Trois-Rivières — Un homme de 40 ans, soupçonné d’avoir abusé sexuellement de sa belle-fille pendant quatre ans, a finalement été acquitté de toutes les accusations portées contre lui.

Tout en se disant conscient qu’une certitude absolue est impossible en droit, le juge David Bouchard est d’avis que la preuve n’a pas été faite hors de tout doute raisonnable que cet homme s’était livré à des abus sur la jeune fille. Il l’a donc acquitté sur les chefs d’agression sexuelle, d’attouchements sexuels et d’incitation à des contacts sexuels.

Le litige portait en effet sur la crédibilité des témoins. D’un coté, la plaignante affirmait avoir été victime à plusieurs reprises d’attouchements sexuels entre 2012 et 2016 dans la résidence familiale située à l’époque à Aston-Jonction. Elle était alors âgée entre 8 et 12 ans.

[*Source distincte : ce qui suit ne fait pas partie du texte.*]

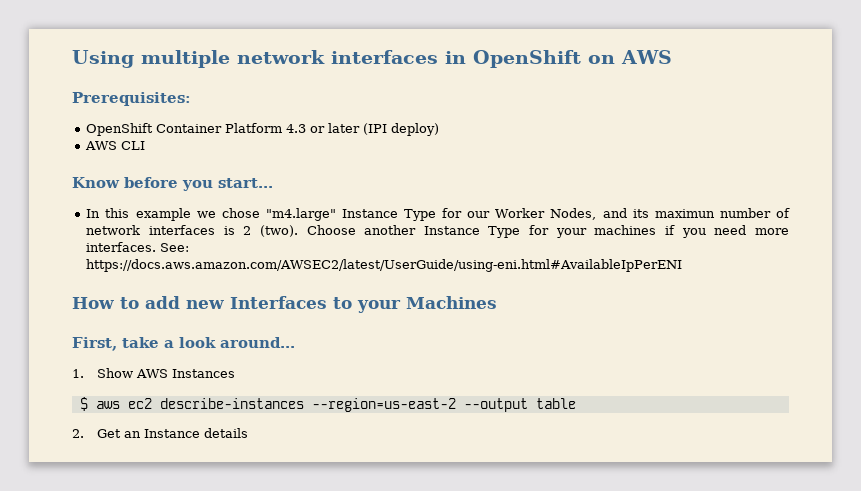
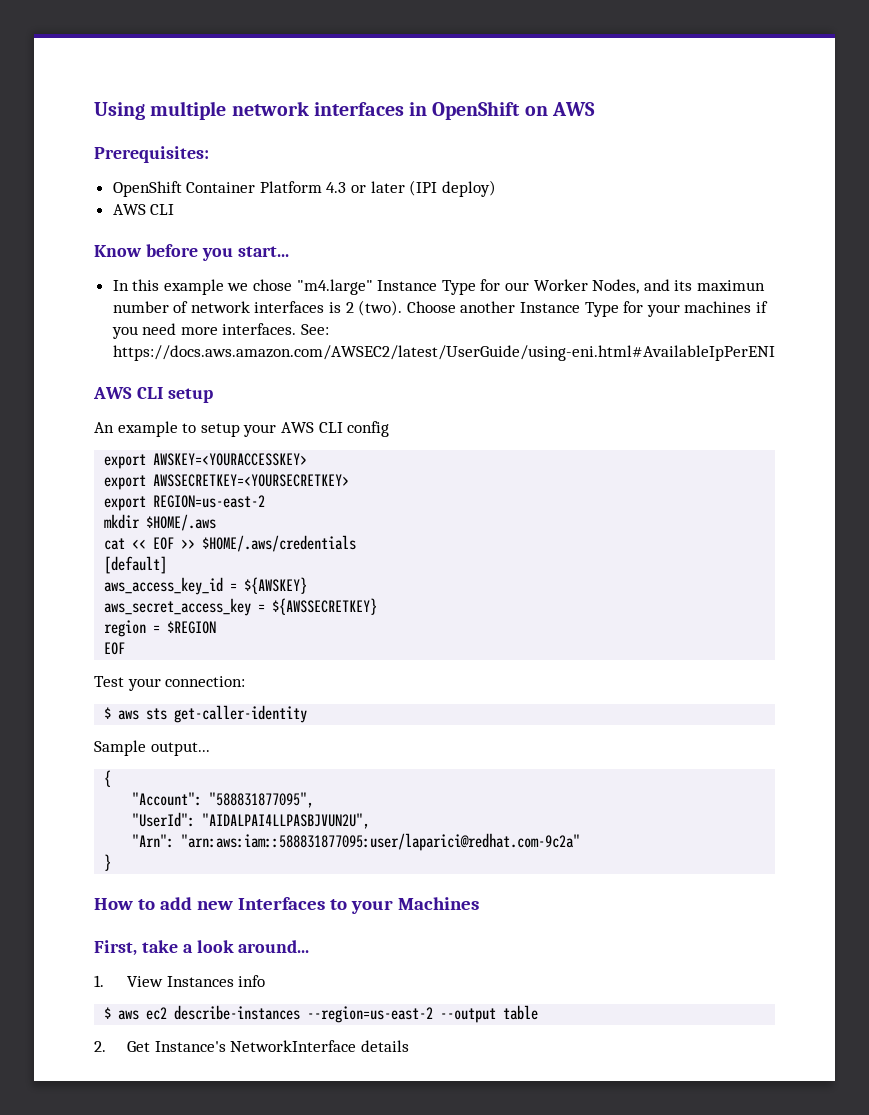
(683, 265) none -> [93,387,213,403] [94,421,390,437] [104,453,308,469] [104,474,350,490] [104,495,266,511] [104,514,217,531] [104,535,357,552] [104,556,168,574] [104,577,308,595] [104,598,378,616] [104,620,217,637] [104,642,126,655] [94,676,246,691] [104,705,308,723] [94,740,210,756] [104,770,112,787] [132,792,315,808] [132,812,371,829] [132,833,581,851] [104,854,112,871] // AWS CLI setup // An example to setup your AWS CLI config // export AWSKEY=<YOURACCESSKEY> // export AWSSECRETKEY=<YOURSECRETKEY> // export REGION=us-east-2 // mkdir $HOME/.aws // cat << EOF >> $HOME/.aws/credentials // [default] // aws_access_key_id = ${AWSKEY} // aws_secret_access_key = ${AWSSECRETKEY} // region = $REGION // EOF // Test your connection: // $ aws sts get-caller-identity // Sample output... // { // "Account": "588831877095", // "UserId": "AIDALPAI4LLPASBJVUN2U", // "Arn": "arn:aws:iam::588831877095:user/laparici@redhat.com-9c2a" // }
[97,368,169,378] Show AWS -> [126,976,163,987] View
(236, 373) none -> [238,975,266,987] info
[124,429,201,438] an Instance -> [154,1040,357,1052] Instance's NetworkInterface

Elle aurait dénoncé les agissements de son beau-père à sa mère mais il aurait malgré tout recommencé après une période d’accalmie. Comme les relations avec sa mère étaient difficiles, elle se serait plus tard confiée à une psychoéducatrice de l’école, ce qui avait déclenché un signalement à la Direction de la protection de la jeunesse. Après avoir rencontré les policiers, la jeune fille avait été sortie de ce milieu. Elle était demeurée pendant une semaine chez une amie de sa mère. Elle avait ensuite vécu chez son père pendant quelques mois pour finalement être confiée à une famille d’accueil.

D’un autre côté, le suspect avait nié en bloc les allégations formulées par la plaignante. Il en va de même pour la mère de la jeune fille, qui est d’ailleurs toujours en couple avec cet homme. Ils avaient tous les deux laissé sous-entendre que la victime avait inventé cette histoire parce qu’elle désirait retourner vivre chez son père.

Dans son évaluation, le juge a rappelé qu’un procès criminel n’est pas un concours de crédibilité. Il a cependant considéré que le prévenu n’était pas évasif dans ses réponses, ni hésitant. Selon lui, son témoignage était même compatible avec d’autres faits et d’autres témoignages. De même, il ne peut rejeter le témoignage de la mère, jugé lui aussi cohérent.

Par contre, il estime que le témoignage de la plaignante a un faible niveau de fiabilité en raison de ses nombreuses imprécisions, de ses difficultés à se situer dans le temps et de plusieurs petits détails qui finissent en bout de ligne par porter ombrage à sa crédibilité.